But what Trump proved in his campaign is that it's easier to survive if you make dozens of offensive remarks than if you make one.
The Trump Theory Of Racism: Go Big Or Go Home
Credit: Getty Images
November 19, 2016

Jonathan Chait writes:

Donald Trump’s presidential campaign bludgeoned modern norms about the acceptability of racism. The candidate proposed a religious test for immigrants, and called a federal judge unfit on the grounds of his heritage. Trump could have decided to put the racial demagoguery of the campaign behind him, and it could have been remembered as a divisive ploy to win that did not define his administration, like George Bush’s manipulation of white racial panic to defeat Michael Dukakis in 1988. But Trump, perhaps predictably, is making a different choice. His early staffing choices are redefining the boundaries of acceptable racial discourse in Republican politics.

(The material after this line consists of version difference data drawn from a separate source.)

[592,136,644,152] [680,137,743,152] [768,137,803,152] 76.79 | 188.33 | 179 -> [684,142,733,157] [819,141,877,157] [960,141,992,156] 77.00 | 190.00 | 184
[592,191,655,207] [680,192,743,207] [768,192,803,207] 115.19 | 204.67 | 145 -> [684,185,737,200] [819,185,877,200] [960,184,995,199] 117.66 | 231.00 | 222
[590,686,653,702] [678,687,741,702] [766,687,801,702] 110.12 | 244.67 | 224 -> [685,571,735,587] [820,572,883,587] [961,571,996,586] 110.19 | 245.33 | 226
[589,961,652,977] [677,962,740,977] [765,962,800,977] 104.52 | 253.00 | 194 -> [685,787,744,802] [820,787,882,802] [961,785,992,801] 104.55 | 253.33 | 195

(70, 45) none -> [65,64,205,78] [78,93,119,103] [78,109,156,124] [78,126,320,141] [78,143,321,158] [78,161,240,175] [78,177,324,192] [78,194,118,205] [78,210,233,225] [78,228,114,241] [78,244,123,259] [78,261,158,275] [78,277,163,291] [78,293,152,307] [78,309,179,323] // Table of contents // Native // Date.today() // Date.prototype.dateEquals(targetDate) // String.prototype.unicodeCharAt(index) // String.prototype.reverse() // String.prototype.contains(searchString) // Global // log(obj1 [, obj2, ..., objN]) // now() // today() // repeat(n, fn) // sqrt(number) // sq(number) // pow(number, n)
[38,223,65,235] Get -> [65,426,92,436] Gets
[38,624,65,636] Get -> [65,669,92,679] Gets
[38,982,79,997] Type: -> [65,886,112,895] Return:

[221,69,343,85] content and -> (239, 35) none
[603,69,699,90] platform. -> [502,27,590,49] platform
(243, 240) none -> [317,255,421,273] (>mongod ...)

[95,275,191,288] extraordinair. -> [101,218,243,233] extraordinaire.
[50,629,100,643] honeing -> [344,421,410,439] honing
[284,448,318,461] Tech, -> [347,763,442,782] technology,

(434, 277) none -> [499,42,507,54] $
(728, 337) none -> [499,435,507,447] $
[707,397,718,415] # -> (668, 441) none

Chait lists Steve Bannon, of course:

That Bannon’s ex-wife has testified to his hatred of Jews has attracted a great deal of attention, but this fact both over- and understates the racial nature of his beliefs. Bannon’s journalistic work is centrally dedicated to the task of refashioning conservatism along white-identity lines. His publication, Breitbart News, has promoted the “alt-right.” Breitbart itself defines the alt-right as a more intelligent version of skinheads...

He also lists General Mike Flynn, who'll be Trump's national security adviser, and attorney general-designate Jeff Sessions. He's certainly right about Sessions:

When he was a U.S. Attorney, Donald Trump’s nominee for attorney general declared that “I wish I could decline on all” civil rights cases. Sessions called the NAACP and the ACLU “un-American” and “communist-inspired” organizations. He joked that used to think the Ku Klux Klan were “ok” until he found out they were “pot smokers.” He once called a black former assistant U.S. Attorney “boy.”

And his actual record is arguably even worse. “Jeff Sessions got his start prosecuting voting rights activists in Alabama on bogus voter fraud charges,” notes Sam Bagnestos, a professor at the University of Michigan Law School and the number two official in the DOJ’s Civil Rights Division under Holder. “Throughout his career, he has shown hostility to the historically important work of the Civil Rights Division. The damage he can do to civil rights enforcement as attorney general is incalculable.” Nothing about his subsequent history suggests that he’s changed.

And Flynn is a piece of work:

On three occasions, Flynn tagged in his tweets Jared Wyland, an alt-right, anti-Semitic commentator who has tweeted about the "Liberal Jewish media." ...

In February, Flynn made waves when he tweeted it was rational to fear Muslims.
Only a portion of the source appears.